Reproductive biology of a parasitic simultaneous hermaphrodite, Schistocephalus solidus

a living Schistocephalus solidus

The reproductive biology of the tapeworm Schistocephalus solidus was the subject of my PhD at the University of Berne (1996 to 2000). I was supervised by Claus Wedekind and Manfred Milinski, and I am very grateful for what they have taught me in these stimulating years.

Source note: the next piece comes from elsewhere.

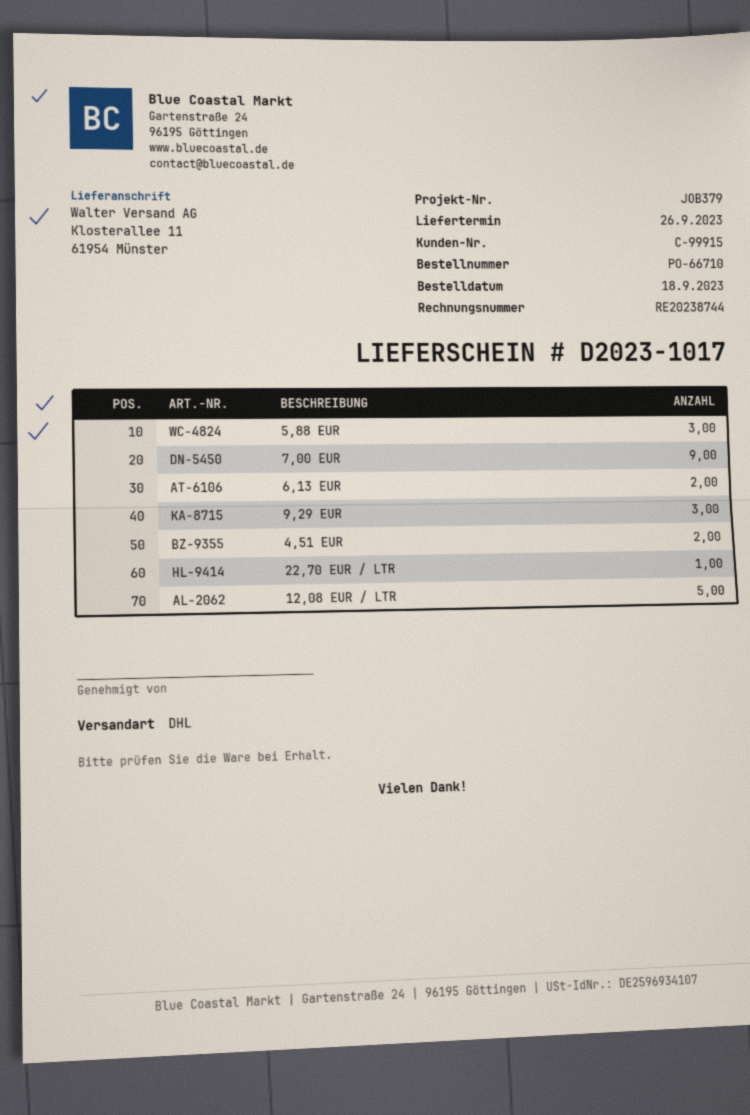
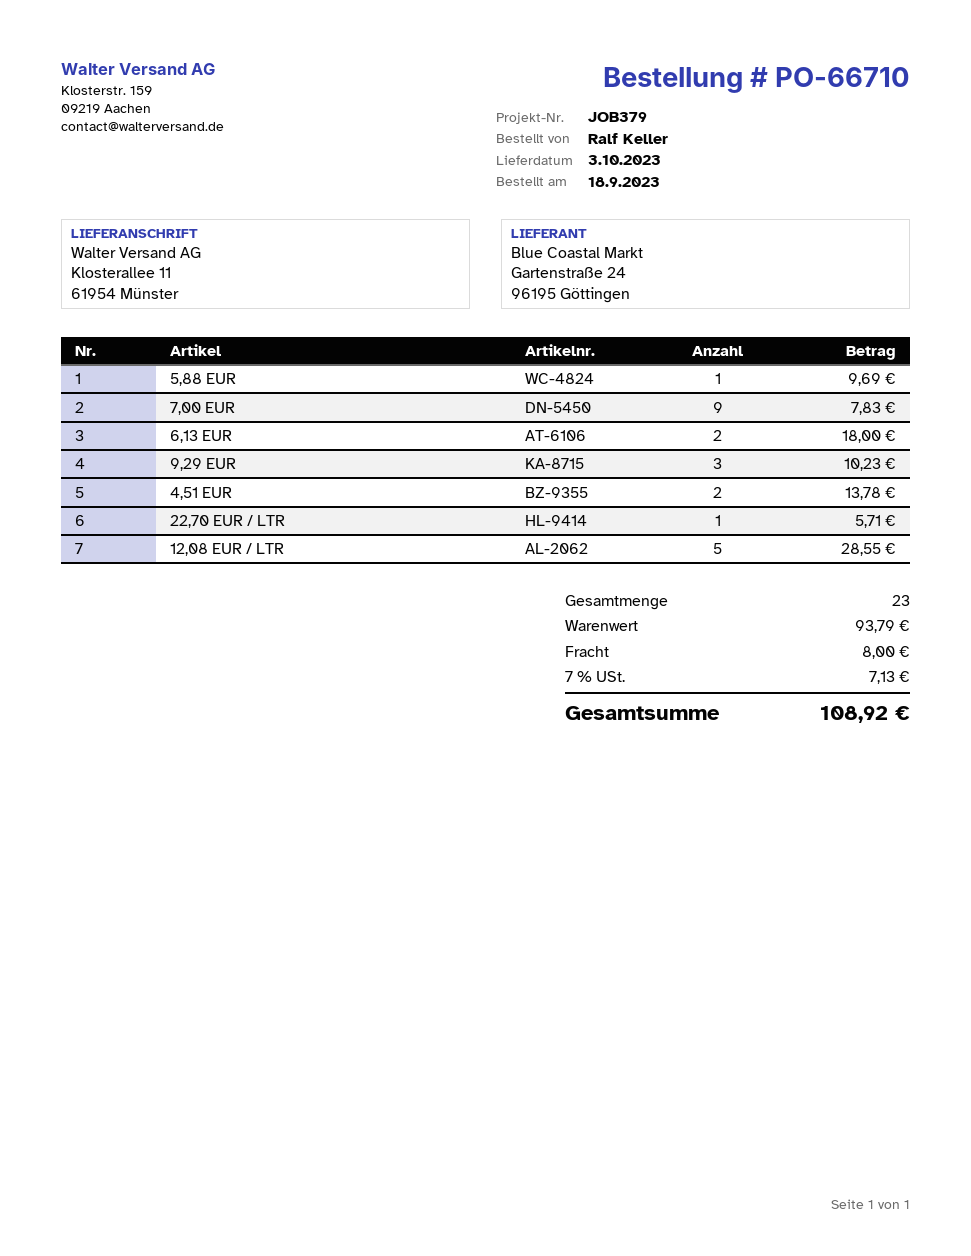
delivery date: 2023-09-26 -> 2023-10-03
5,88 EUR: 3 -> 1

I mainly tried to understand how these tapeworms mate with each other and how they allocate to male and female reproduction. Below I give a short introduction to Schistocephalus solidus, an overview of the projects we did, and links to the main papers.

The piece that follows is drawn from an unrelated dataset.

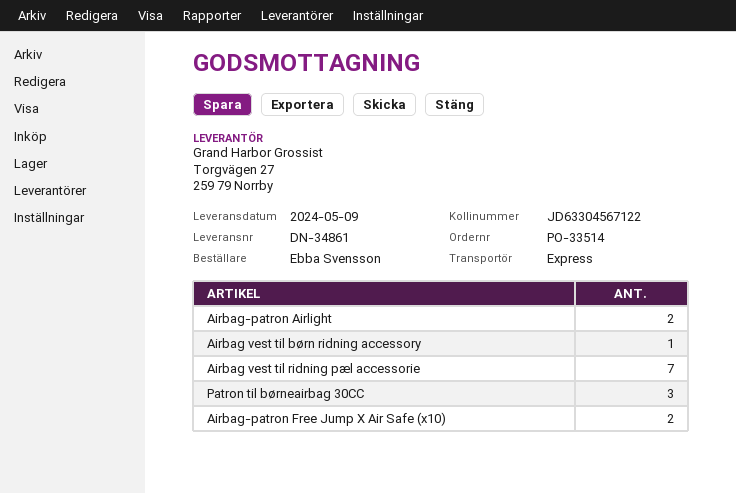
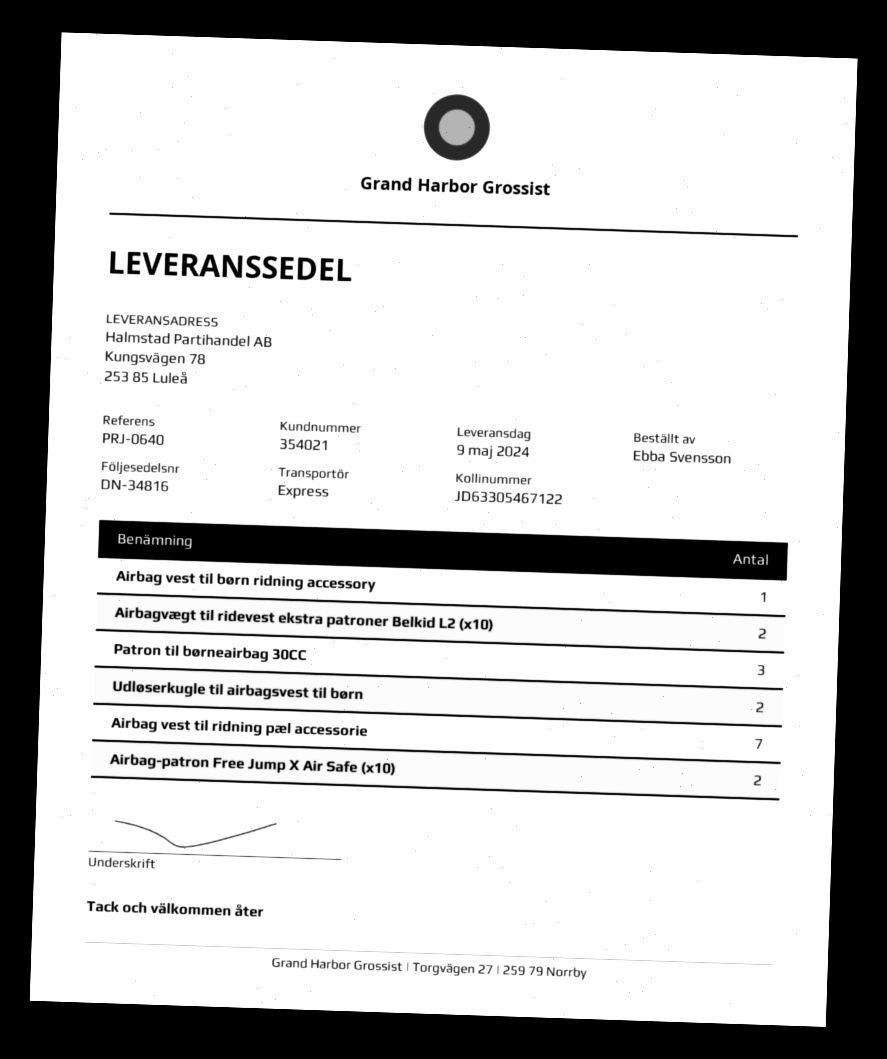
delivery note number: DN-34861 -> DN-34816
tracking number: JD63304567122 -> JD63305467122
Airbag-patron Airlight: 2 -> none
Airbagvægt til ridevest ekstra patroner Belkid L2 (x10): none -> 2
Udløserkugle til airbagsvest til børn: none -> 2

Introduction to Schistocephalus solidus
The pseudophyllidean tapeworm Schistocephalus solidus is a simultaneous hermaphrodite parasite that reproduces in the intestine of fish eating water birds, and eggs pass into the water with the faeces. If after hatching the free swimming first larval stage, the coracidium, is ingested by the first intermediate host, a cyclopoid copepod (e.g. Macrocyclops albidus), the second larval stage develops in the hemocoel of this host. Infectivity to the second intermediate host, the three-spined stickleback, Gasterosteus aculeatus, is reached within one to two weeks. Infection of the fish occurs upon ingestion of an infected copepod. The third larval stage, the plerocercoid, grows in the peritoneum of the fish and reaches infectivity to the final host after one to three months (Life Cycle). Here is a picture of the anatomical organization of the plerocercoid (Plerocercoid Anatomy). S. solidus is unusual among tapeworms in that the larvae at this stage are completely segmented and all but the first ten or so segments contain a full set of genitalia, which are in an advanced stage of development but immature (Many Cirri). The reproductive system primarily consists of yolk glands, testes, and ovaries containing rather inactive cells. After ingestion by the final host, the larvae mature and start to produce eggs within two days (Adult Anatomy) (Detail Adult Anatomy). In vivo, reproduction takes place within one to two weeks, after which the worms die. In the studies I present below we used an in vitro system (i.e. virtual birds) to replace the final host.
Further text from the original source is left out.